In Go, errors are just values that implement one interface:
type error interface {
Error() string
}
That's it. No stack traces, no exceptions, no try/catch. An error is a value you return, check, and pass around like any other value.
import (
"errors"
"fmt"
)
// Simple error — when you just need a message
err := errors.New("connection refused")
// Formatted error — when you need context
err := fmt.Errorf("failed to connect to %s:%d", host, port)
You'll write this hundreds of times. Get comfortable with it.

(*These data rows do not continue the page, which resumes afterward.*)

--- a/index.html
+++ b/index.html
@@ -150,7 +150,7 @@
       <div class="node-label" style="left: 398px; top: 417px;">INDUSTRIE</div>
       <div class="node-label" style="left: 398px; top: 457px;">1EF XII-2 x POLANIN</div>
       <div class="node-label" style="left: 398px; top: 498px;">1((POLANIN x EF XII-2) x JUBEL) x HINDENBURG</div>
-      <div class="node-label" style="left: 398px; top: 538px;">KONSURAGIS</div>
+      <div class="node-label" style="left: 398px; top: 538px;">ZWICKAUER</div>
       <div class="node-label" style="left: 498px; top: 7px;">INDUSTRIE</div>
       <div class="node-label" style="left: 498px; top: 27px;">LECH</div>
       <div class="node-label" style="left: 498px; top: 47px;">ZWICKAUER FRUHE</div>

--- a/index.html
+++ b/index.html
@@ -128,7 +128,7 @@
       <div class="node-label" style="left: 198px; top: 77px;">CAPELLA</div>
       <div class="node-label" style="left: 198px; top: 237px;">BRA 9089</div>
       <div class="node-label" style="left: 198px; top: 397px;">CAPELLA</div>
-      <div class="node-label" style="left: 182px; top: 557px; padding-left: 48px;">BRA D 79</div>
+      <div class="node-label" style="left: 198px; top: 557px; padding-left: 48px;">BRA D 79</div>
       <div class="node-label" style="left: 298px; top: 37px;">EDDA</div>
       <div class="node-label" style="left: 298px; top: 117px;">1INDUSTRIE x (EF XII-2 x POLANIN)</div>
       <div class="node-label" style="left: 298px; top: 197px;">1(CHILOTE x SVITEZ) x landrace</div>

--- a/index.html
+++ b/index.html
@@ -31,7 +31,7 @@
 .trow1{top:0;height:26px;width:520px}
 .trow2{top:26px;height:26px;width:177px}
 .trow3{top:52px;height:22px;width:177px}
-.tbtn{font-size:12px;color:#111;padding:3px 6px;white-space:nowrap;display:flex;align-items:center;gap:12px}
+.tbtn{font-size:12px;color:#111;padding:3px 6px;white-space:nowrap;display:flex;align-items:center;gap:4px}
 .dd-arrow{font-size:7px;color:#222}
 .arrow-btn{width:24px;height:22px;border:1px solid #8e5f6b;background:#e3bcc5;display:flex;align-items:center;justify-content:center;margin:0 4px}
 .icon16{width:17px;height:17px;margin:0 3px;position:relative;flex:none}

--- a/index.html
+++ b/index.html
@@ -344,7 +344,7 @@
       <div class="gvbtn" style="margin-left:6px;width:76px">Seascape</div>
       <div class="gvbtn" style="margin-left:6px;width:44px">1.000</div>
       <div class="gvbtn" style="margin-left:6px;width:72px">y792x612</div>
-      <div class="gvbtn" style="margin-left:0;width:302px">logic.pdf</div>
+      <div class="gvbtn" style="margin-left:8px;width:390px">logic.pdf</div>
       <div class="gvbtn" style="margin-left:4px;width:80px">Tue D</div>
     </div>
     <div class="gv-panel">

pod, err := fetchPod("web-1", "production")
if err != nil {
return fmt.Errorf("fetching pod: %w", err)
}
// use pod — only reachable if err was nil
Why not exceptions? In infrastructure code, almost every operation can fail: network calls, file reads, config parsing, API requests. Exceptions make the failure path invisible — you don't know what can throw until it does. Go makes every failure explicit in the return type. You can't accidentally ignore an error without deliberately writing _ = or skipping the return value.
# Python: failure is invisible until it explodes
try:
pod = fetch_pod("web-1", "production")
except ConnectionError:
# What if there's also a TimeoutError? JSONDecodeError?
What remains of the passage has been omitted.